理研ら,二次元ディラック電子の量子異常を実証

理化学研究所(理研),東京大学,東北大学は,トポロジカル絶縁体と磁性トポロジカル絶縁体の積層薄膜において,半整数(1/2)に量子化されたホール伝導度を観測した(ニュースリリース)。

通常の金属中の電子は自由粒子のように振る舞うが,特殊な物質では,伝導電子が特殊相対性理論に従う相対論的粒子として振る舞うことが知られている。

このような物質は特異な電気応答や光学応答を示すことから,精力的に研究が進められている。例えば,炭素原子が二次元面内に六角形に結び付いたグラフェンや,この研究で着目したトポロジカル絶縁体の表面に,相対論的粒子の一つである「ディラック電子」が存在することが分かっている。

こうした相対論的粒子の量子理論では,さまざまな異常(量子異常)の存在が知られている。二次元のディラック電子では,ゲージ対称性の下でパリティ(空間反転)対称性および時間反転対称性が保存されない「パリティ異常」を生じることが知られている。

パリティ異常の重要な帰結の一つとして、ホール伝導度が量子化ホール伝導度e2/h(e:電気素量、h:プランク定数)の半分の値をとる「半整数量子ホール効果」が起こる。

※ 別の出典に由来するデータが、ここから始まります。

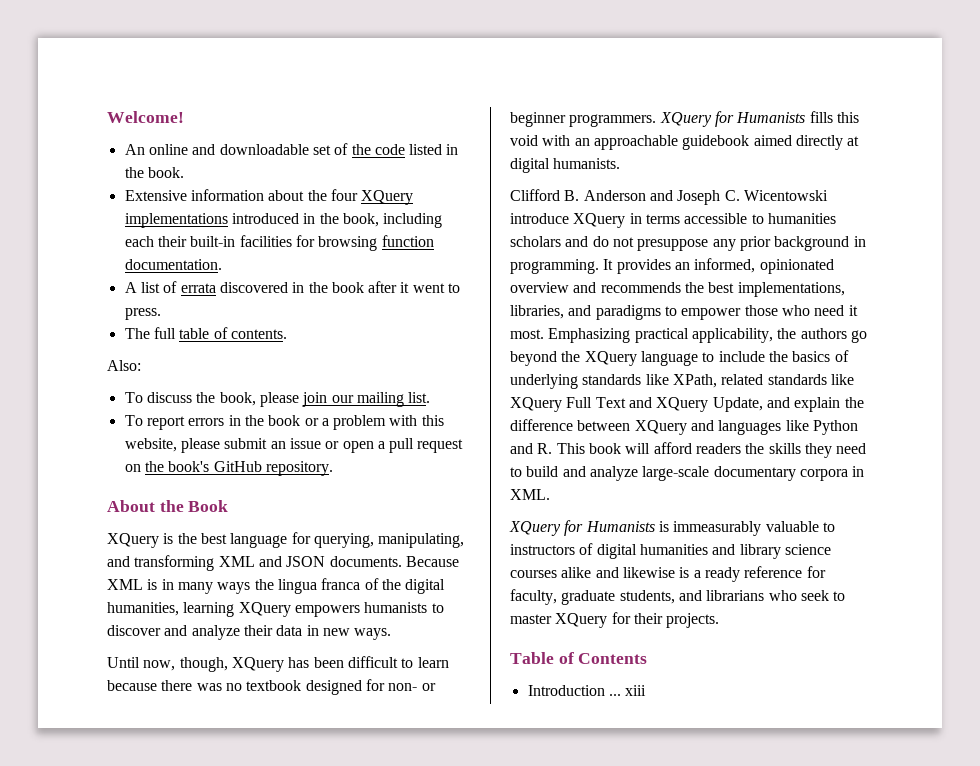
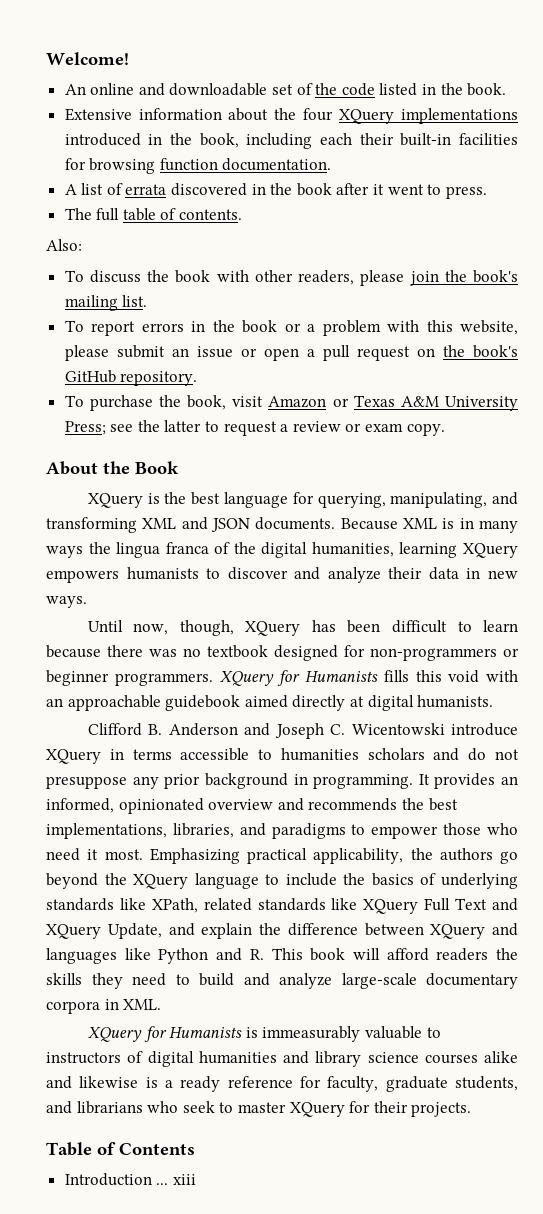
[219,392,354,407] book, please join our -> [175,270,518,286] book with other readers, please join the book's
(333, 468) none -> [64,395,518,411] [64,420,445,436] // To purchase the book, visit Amazon or Texas A&M University Press; see the latter to request a review or exam copy.
[388,683,418,691] non- -> [370,648,497,661] non-programmers

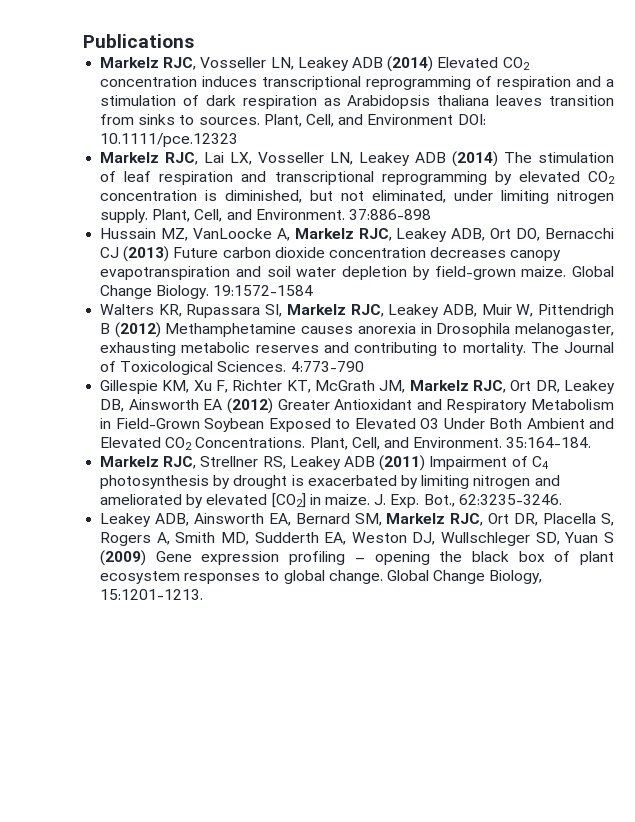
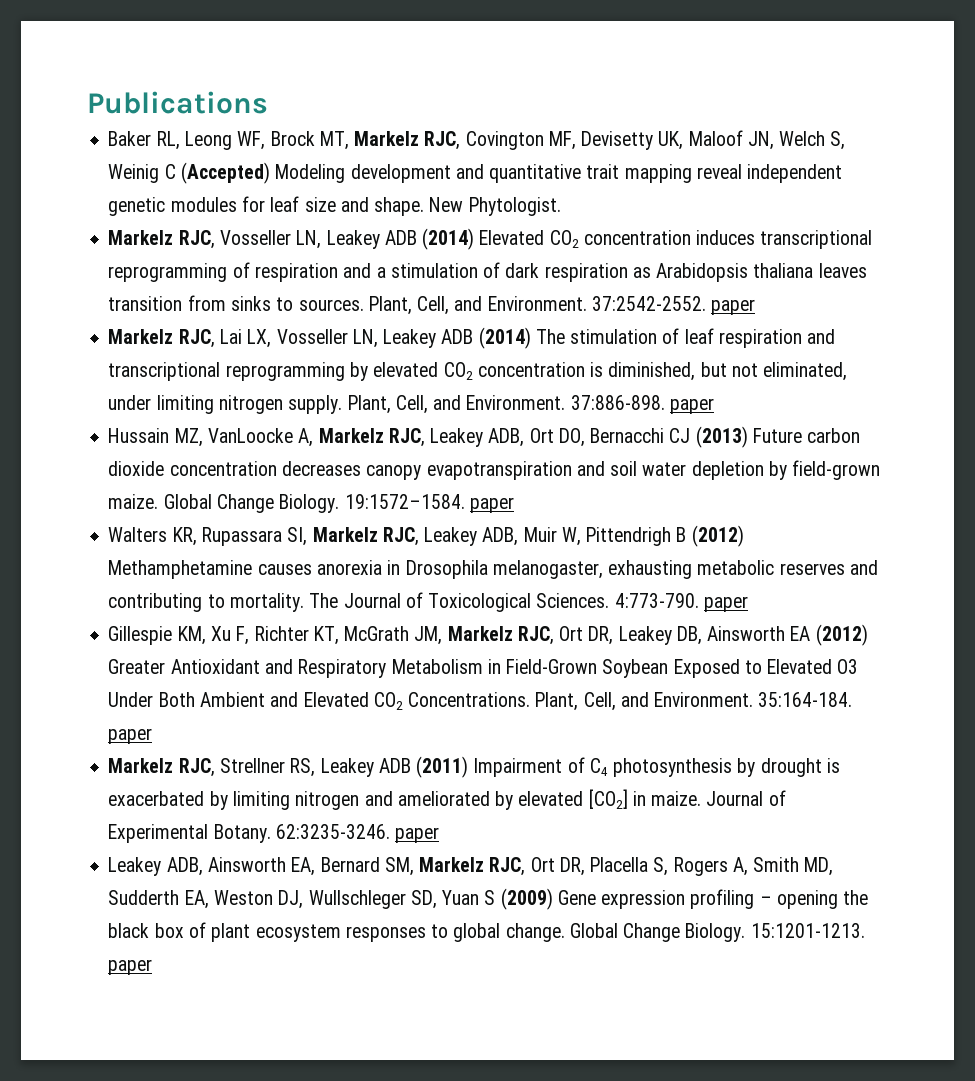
(194, 41) none -> [108,130,846,150] [108,162,843,184] [108,196,561,216] // Baker RL, Leong WF, Brock MT, Markelz RJC, Covington MF, Devisetty UK, Maloof JN, Welch S, Weinig C (Accepted) Modeling development and quantitative trait mapping reveal independent genetic modules for leaf size and shape. New Phytologist.
[367,114,486,125] [100,133,239,147] Environment DOI: 10.1111/pce.12323 -> [487,296,756,315] Environment. 37:2542-2552. paper
[348,209,431,220] 37:886-898 -> [570,395,714,414] 37:886-898. paper
[213,285,314,296] 19:1572-1584 -> [344,494,514,513] 19:1572–1584. paper
[290,361,364,372] 4:773-790 -> [614,593,748,612] 4:773-790. paper
(592, 442) none -> [108,728,153,744] paper
[374,494,455,508] J. Exp. Bot., -> [706,790,786,806] [108,824,271,843] Journal of Experimental Botany.
(562, 499) none -> [395,827,440,843] paper
[489,570,543,584] [100,589,204,600] Biology, 15:1201-1213. -> [685,923,865,942] [108,959,153,975] Biology. 15:1201-1213. paper

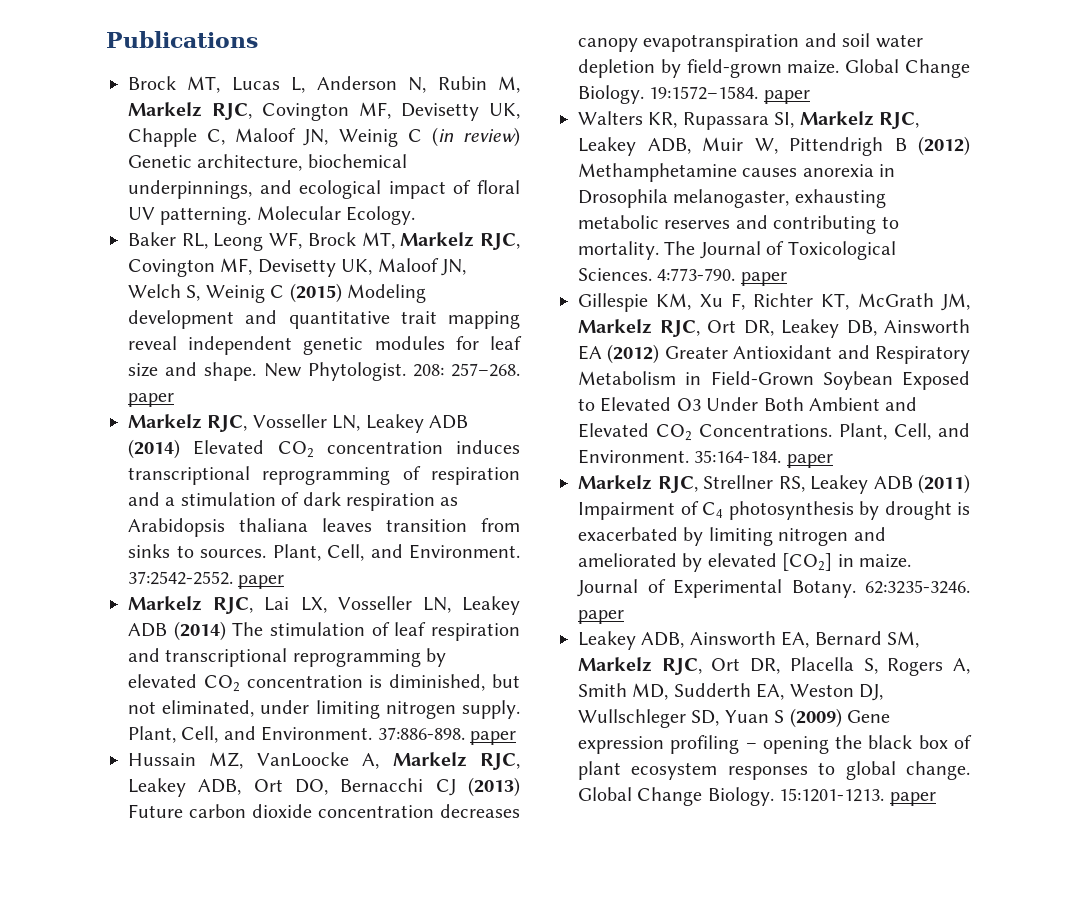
(268, 102) none -> [128,76,520,93] [128,102,520,121] [128,127,520,147] [128,154,407,171] [128,180,520,199] [128,206,416,225] // Brock MT, Lucas L, Anderson N, Rubin M, Markelz RJC, Covington MF, Devisetty UK, Chapple C, Maloof JN, Weinig C (in review) Genetic architecture, biochemical underpinnings, and ecological impact of floral UV patterning. Molecular Ecology.
[180,162,270,184] (Accepted) -> [289,283,342,303] (2015)
(561, 206) none -> [412,363,520,377] [128,393,174,407] 208: 257–268. paper

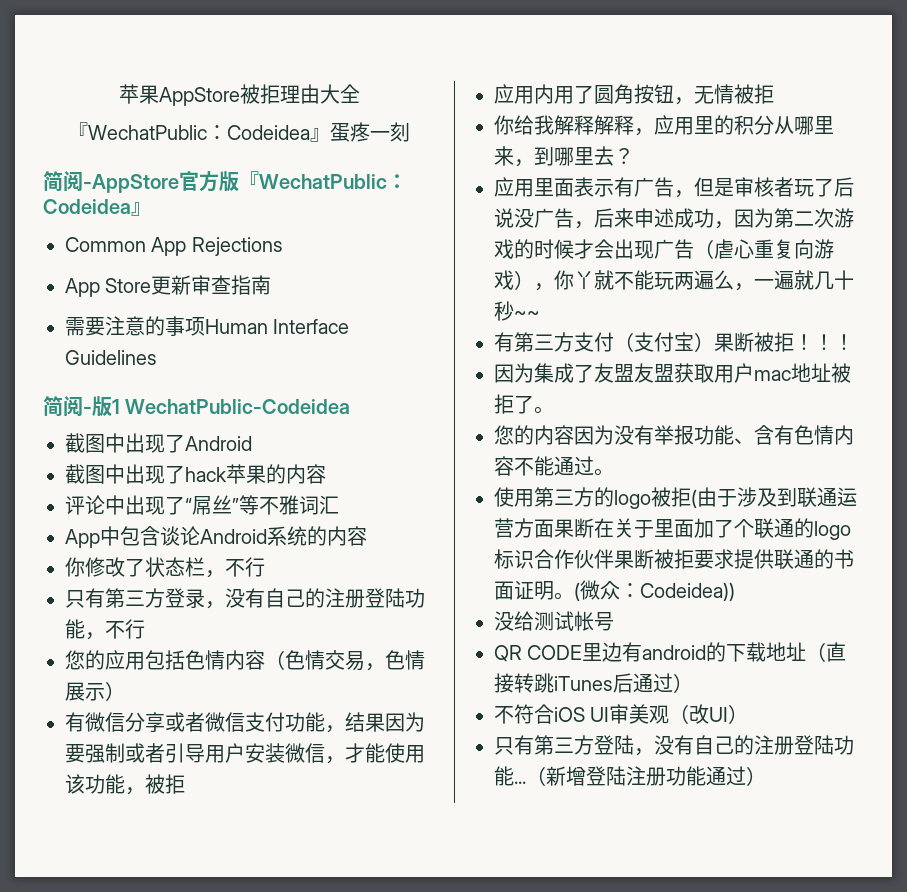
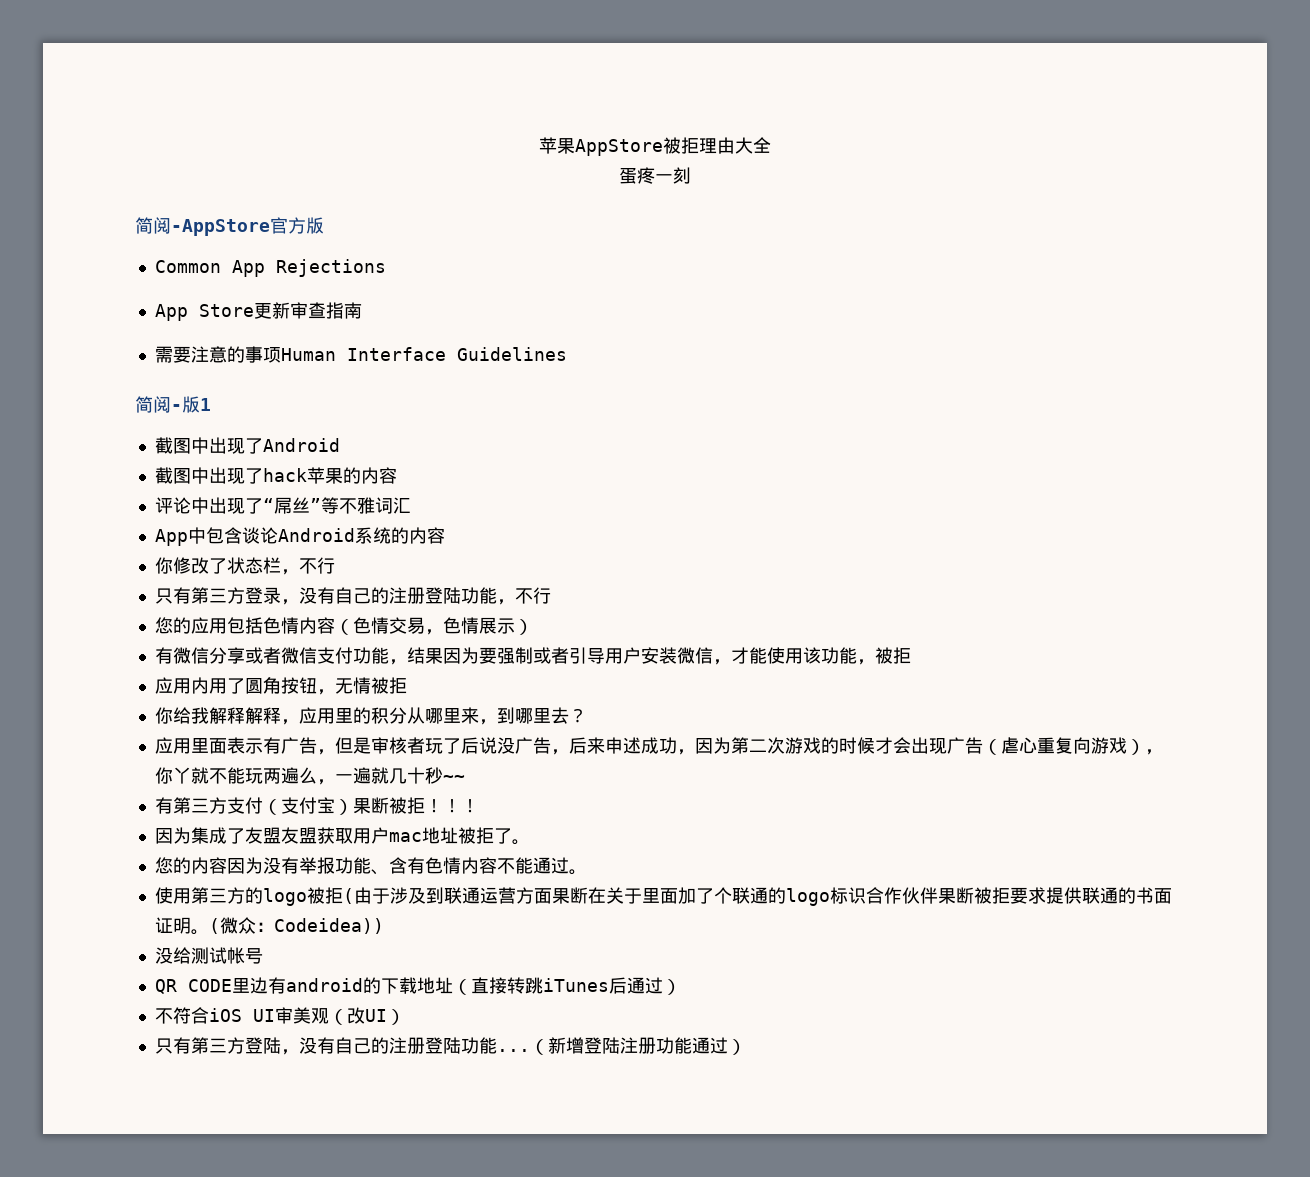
[68,122,330,142] 『WechatPublic：Codeidea』 -> (771, 145) none
[239,171,407,189] [43,199,151,216] 『WechatPublic：Codeidea』 -> (324, 225) none
[125,399,351,414] WechatPublic-Codeidea -> (211, 404) none

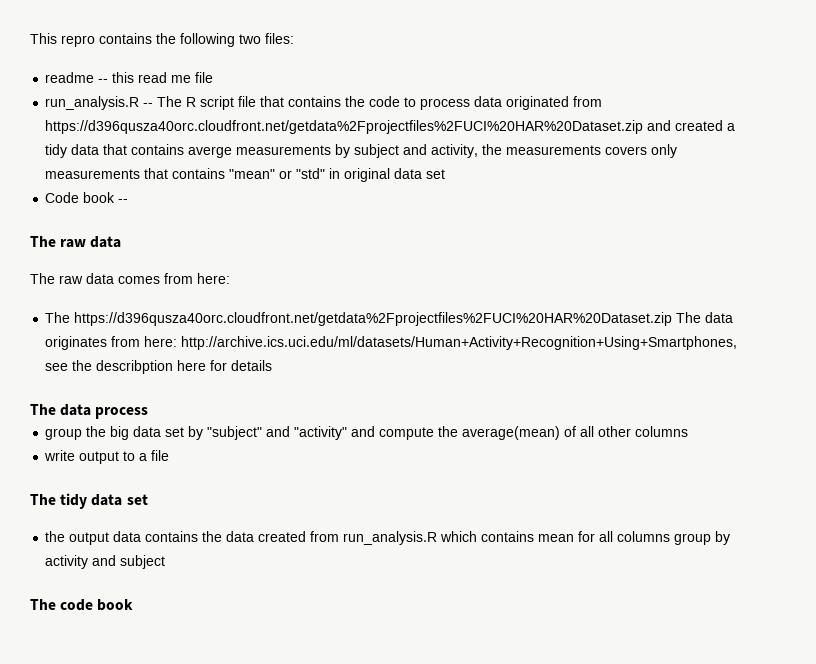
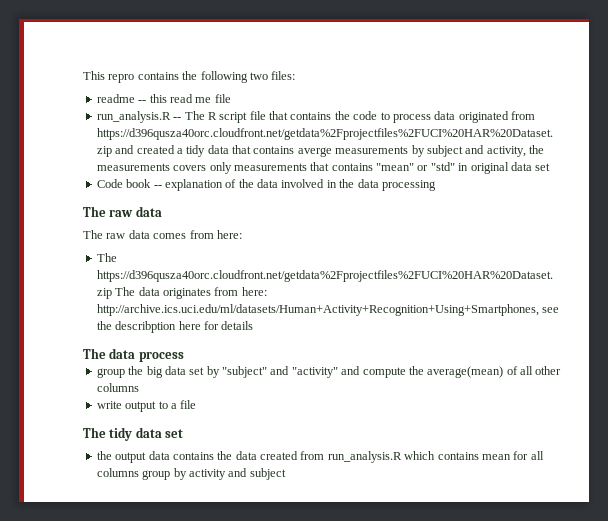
(129, 201) none -> [164,179,436,191] explanation of the data involved in the data processing
[30,599,134,611] // The code book -> (286, 474) none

量子理論によれば,この異常を回避するために二次元系のディラック電子は必ずペア(対)で存在することが知られている。一方,三次元系物質の表面や界面の場合にはその制限がなく,単一のディラック電子が存在できる。

トポロジカル絶縁体がその実現例であり,単一ディラック電子が試料の上表面と下表面に存在している。従って,どちらかの表面だけ時間反転対称性を破ることができれば,パリティ異常に伴うホール伝導度の半整数量子化を測定できると期待できる。

これまでの研究では,上と下の両表面からの寄与による量子ホール効果および量子異常ホール効果が観測されてきた。しかし,片側の表面からの寄与だけを測定することは困難であったため,半整数量子ホール効果はまだ確認されていなかった。

今回,研究グループは,独自に開発したトポロジカル絶縁体「(Bi1-xSbx)2Te3(Bi:ビスマス,Sb:アンチモン,Te:テルル)」と磁性トポロジカル絶縁体「Cr0.24(Bi0.27Sb0.73)1.76Te3(Cr:クロム)」の積層薄膜に対して,テラヘルツ帯の透過光の偏光を測定し,半整数に量子化された磁気光学効果を観測した。また,電気伝導測定によっても半整数量子化ホール伝導度を観測し,二つの独立した測定手法でこの現象を確かめた。

この研究成果は,トポロジカル絶縁体表面に存在する単一の二次元ディラック電子に関する量子異常を反映したもの。研究グループは今後,単一ディラック電子を利用したさらなる基礎物理研究の展開が期待できるとしている。